§ **Exercise brief**: Using the records below, repeat exactly the lines from the one holding "Lu par PASCAL" through the one holding "total: 185.15 -> 166.95", both ends included, and no others.

==== Data shown

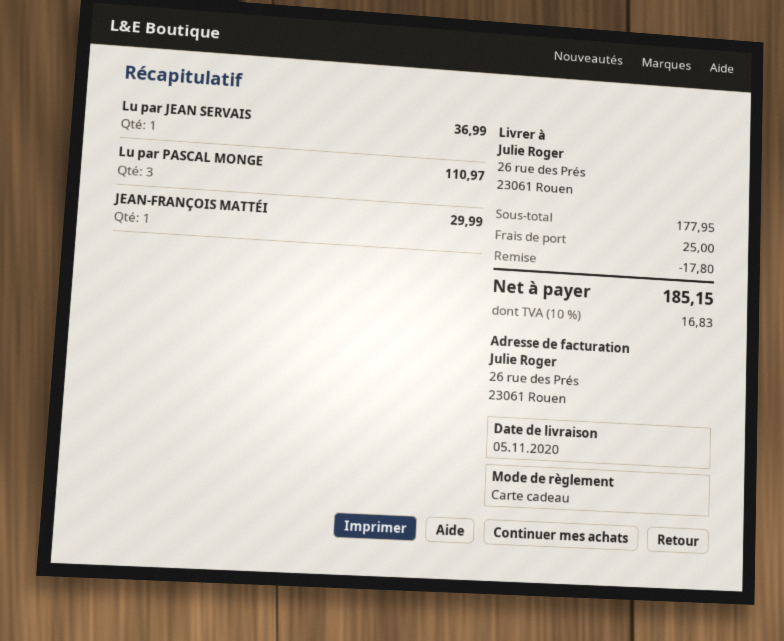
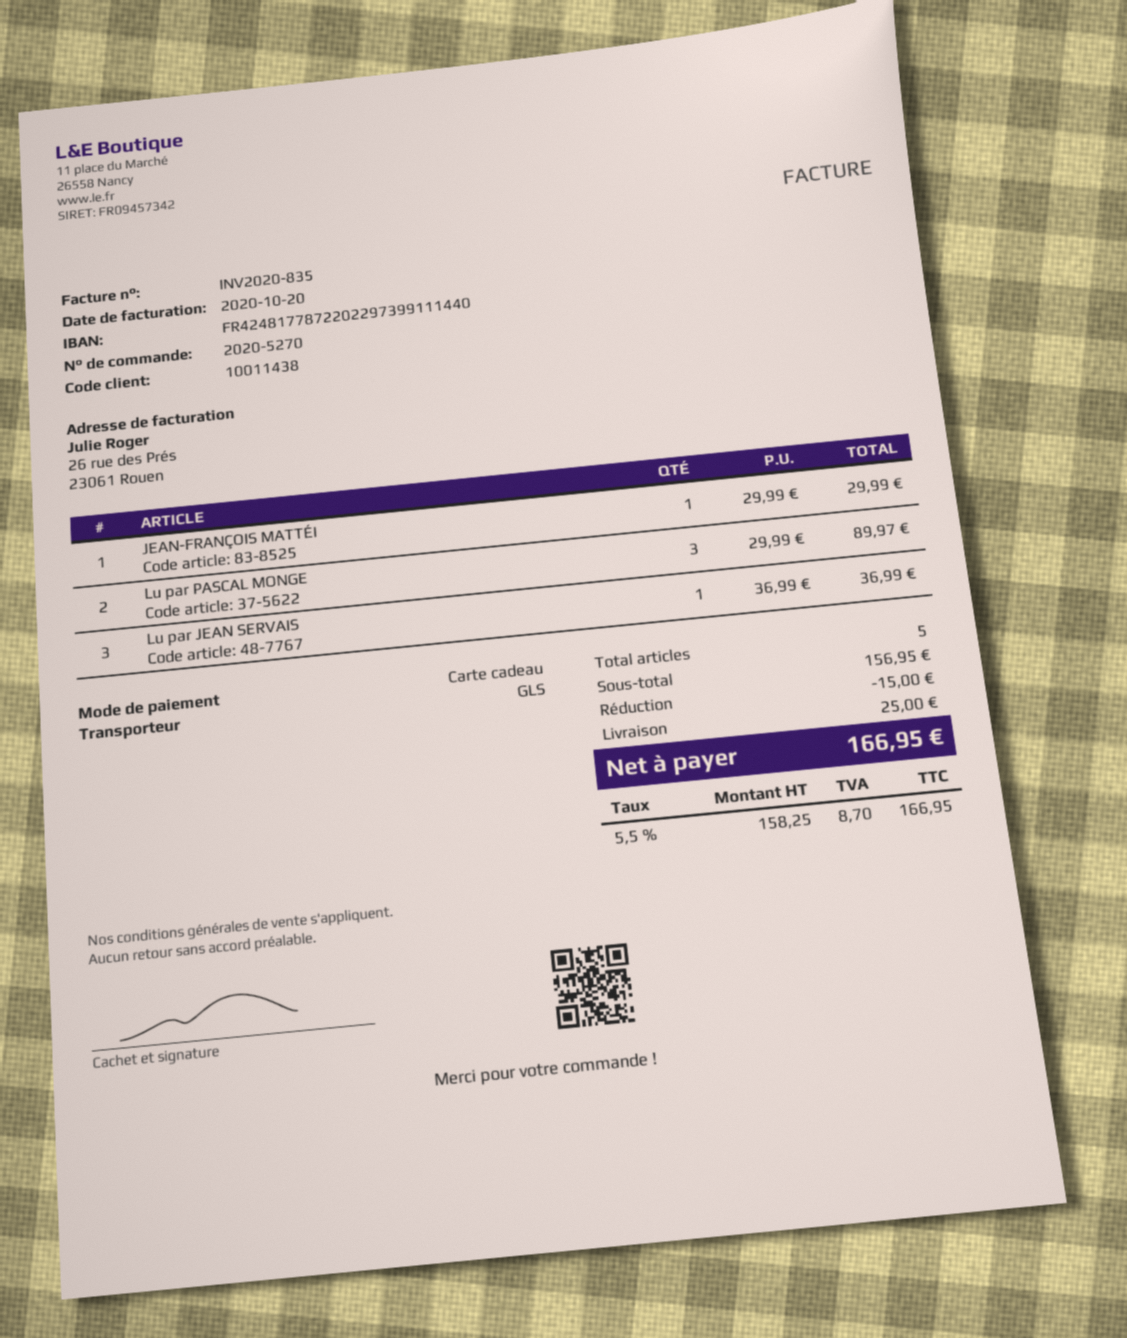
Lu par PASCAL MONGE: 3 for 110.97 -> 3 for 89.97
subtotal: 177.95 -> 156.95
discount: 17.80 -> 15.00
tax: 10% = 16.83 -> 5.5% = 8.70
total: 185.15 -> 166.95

========
==== Data shown

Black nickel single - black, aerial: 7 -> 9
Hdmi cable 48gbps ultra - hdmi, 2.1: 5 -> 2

========

§ **Solution to this problem**:
Lu par PASCAL MONGE: 3 for 110.97 -> 3 for 89.97
subtotal: 177.95 -> 156.95
discount: 17.80 -> 15.00
tax: 10% = 16.83 -> 5.5% = 8.70
total: 185.15 -> 166.95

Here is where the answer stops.